Деструкторы недели (4 фото)
Илья Яшин
"Я не желаю Путину судьбы Каддафи, искренне не хочу, чтобы он закончил жизнь с трубой в заднице. Но я также понимаю, что российский президент увеличивает такие риски для себя"
Подобный дискурс для человека, претендующего на статус представителя "нового поколения" российских политиков, весьма необычен. Любопытно представить, как подобная тематика будет развита им в стенах Госдумы или на международных саммитах. Думается, что такие выступления будут смотреться, мягко говоря, "не очень", и пользы для имиджа российского политического класса не принесут.
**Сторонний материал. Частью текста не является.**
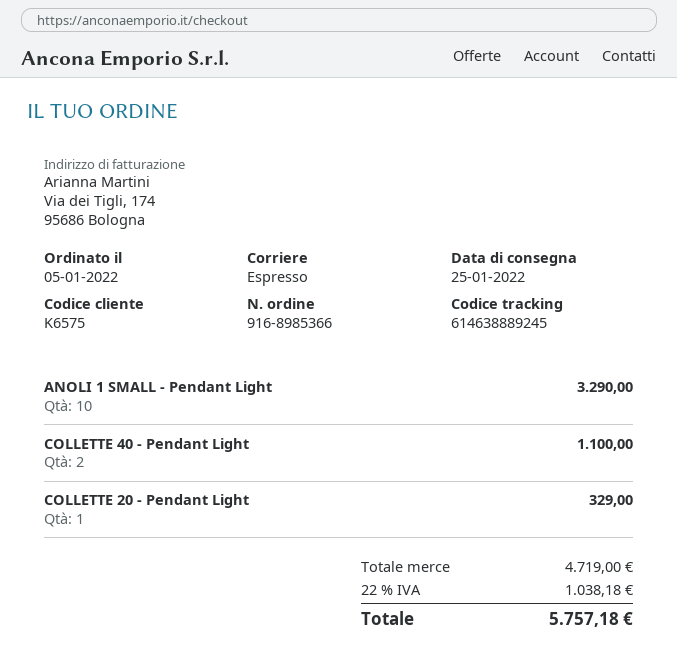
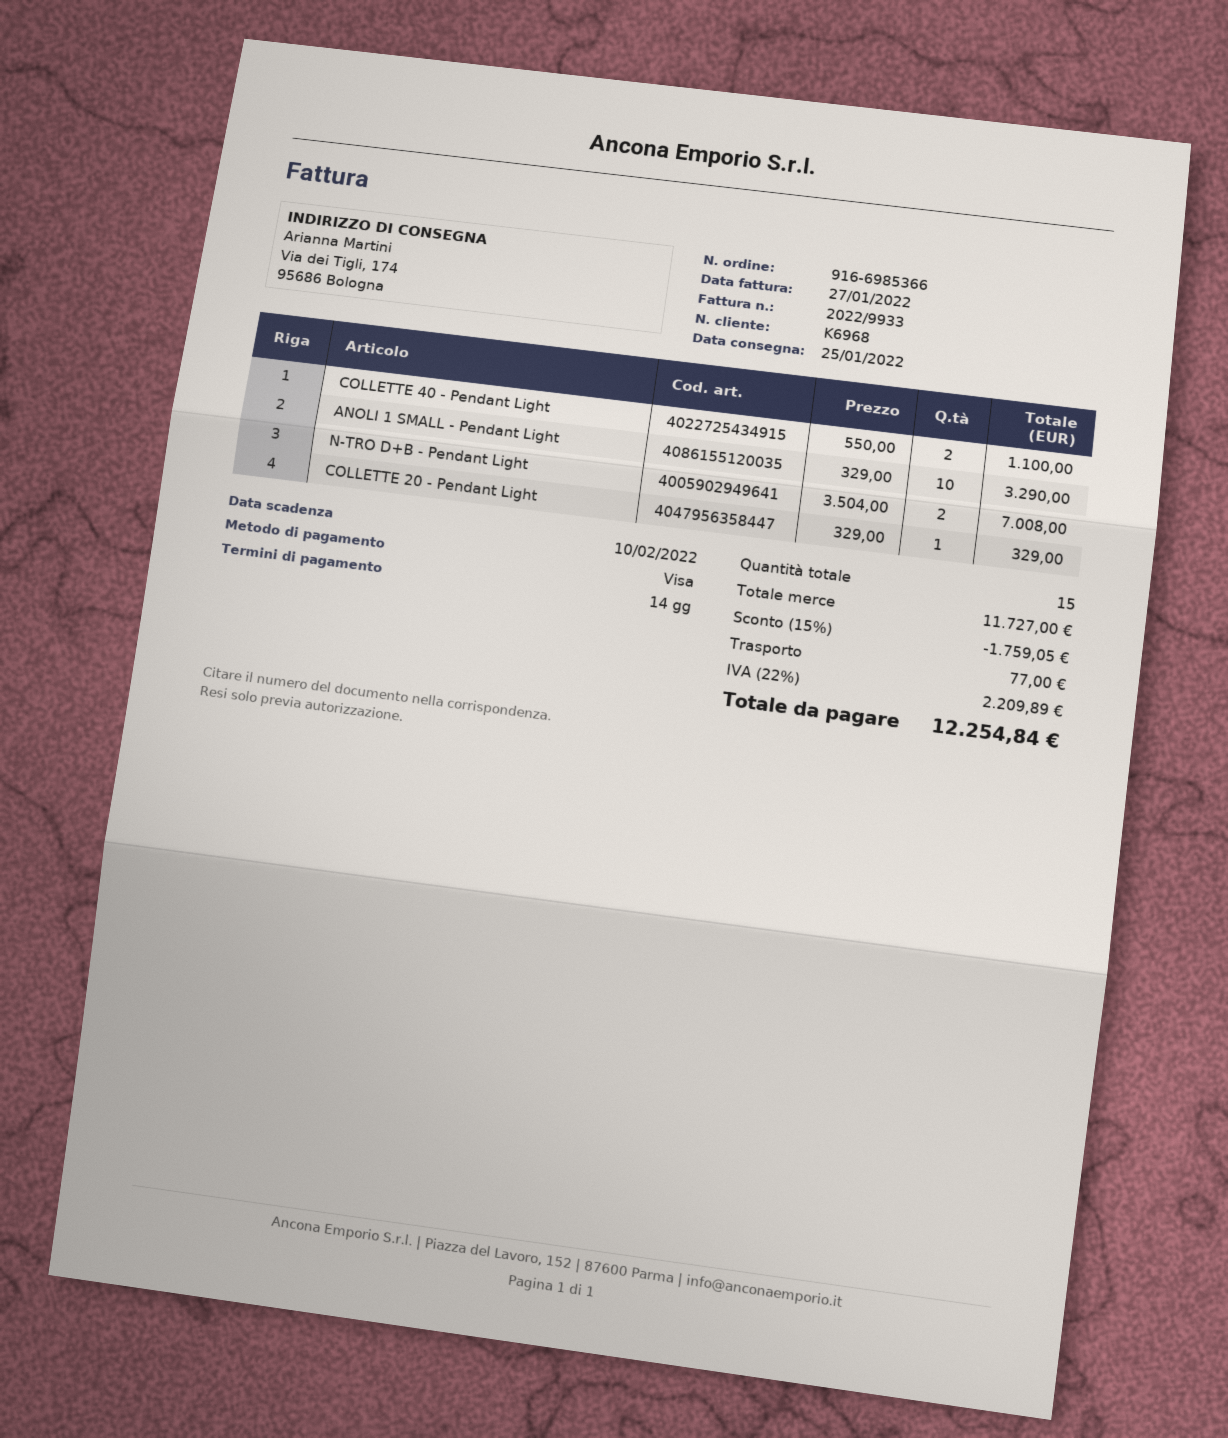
order number: 916-8985366 -> 916-6985366
customer number: K6575 -> K6968
N-TRO D+B - Pendant Light: none -> 2 for 7008.00
subtotal: 4719.00 -> 11727.00
discount: none -> 15% = 1759.05
shipping: none -> 77.00
tax: 22% = 1038.18 -> 22% = 2209.89
total: 5757.18 -> 12254.84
Впрочем, предъявлять завышенные требования к человеку, пережившему публичный роман с Ксенией Собчак, тоже не стоит. После такой психологической травмы и труба в заднице, знаете ли, может показаться не слишком широкой...
Владимир Познер
"Меня, уважаемый Матвей Юрьевич не е...т отношение ко мне Хирурга-Залдостанова, я сожалею о том, что под давлением таких подонков отменился наш диалог. Но должен признаться в том, что меня примерно так же волнует и Ваша оценка и Сокурова, и меня, и нашей предстоящей «милой беседы»".
Использование обсценной лексики таким заправским интеллигентом с оттопыренным мизинцем, как Владимир Владимирович Познер, да еще и в публичной полемике, сразу вызывает некоторый диссонанс. Однако с точки зрения его поступков, жизненной позиции и принципов, такое расхождение слова и имиджа не слишком ново. Ведь Владимира Владимировича многое "не е...т".
"Не е...т" его, например, то, что можно сначала пригласить на интервью известного человека, а потом на странице своего блога назвать его подонком. "Не е...т" Владимира Владимировича то, что можно в своих комментариях хаять власть и ее сторонников, выступать в проектах "Открытой России", сотрудничать с "Дождем", а потом приходить за зарплатой к Константину Львовичу Эрнсту. Да мало ли, что еще может "не е...ть" такого уважаемого человека, как Владимир Владимирович Познер?
Михаил Ходорковский
"Общим местом стал тезис, что Чечня не является частью России. Население здесь по-прежнему пронизано страхом, каждый может быть похищен, избит или убит. С огромным риском сопряжена работа правозащитников – их офисы поджигают, некоторых просто убивают. Бедность и бесправие населения резко контрастируют с роскошным образом жизни новой элиты".
Любые разговоры Михаила Борисовича о том, что является общим местом, а что не является таковым, применительно к российским реалиям, - в пользу бедных. Он сам не так давно вышел из места не столь отдаленного и вполне себе общего... режима.
Поэтому нравоучения "как нам обустроить Росиию" от зека с десятилетним сроком отсидки по налоговым преступлениям и с кровавым следом, тянущимся от Москвы до Нефтеюганска, довольно комичны.
Другое дело, что в Чечне действительно существуют проблемы и противоречия, которые будут характерны для любого региона, пережившего две военные кампании. Хотя, послушаешь Михаила Борисовича, и хочется сказать: "а судьи кто?". В 90-е годы, когда он был у власти и вместе с семибанкирщиной извлекал из войны в Чечне кровавые миллионы долларов, там, очевидно, не было ни бедности, ни бесправия; общество не было пронизано страхом, и люди не гибли тысячами. Просто благодать там была, не иначе.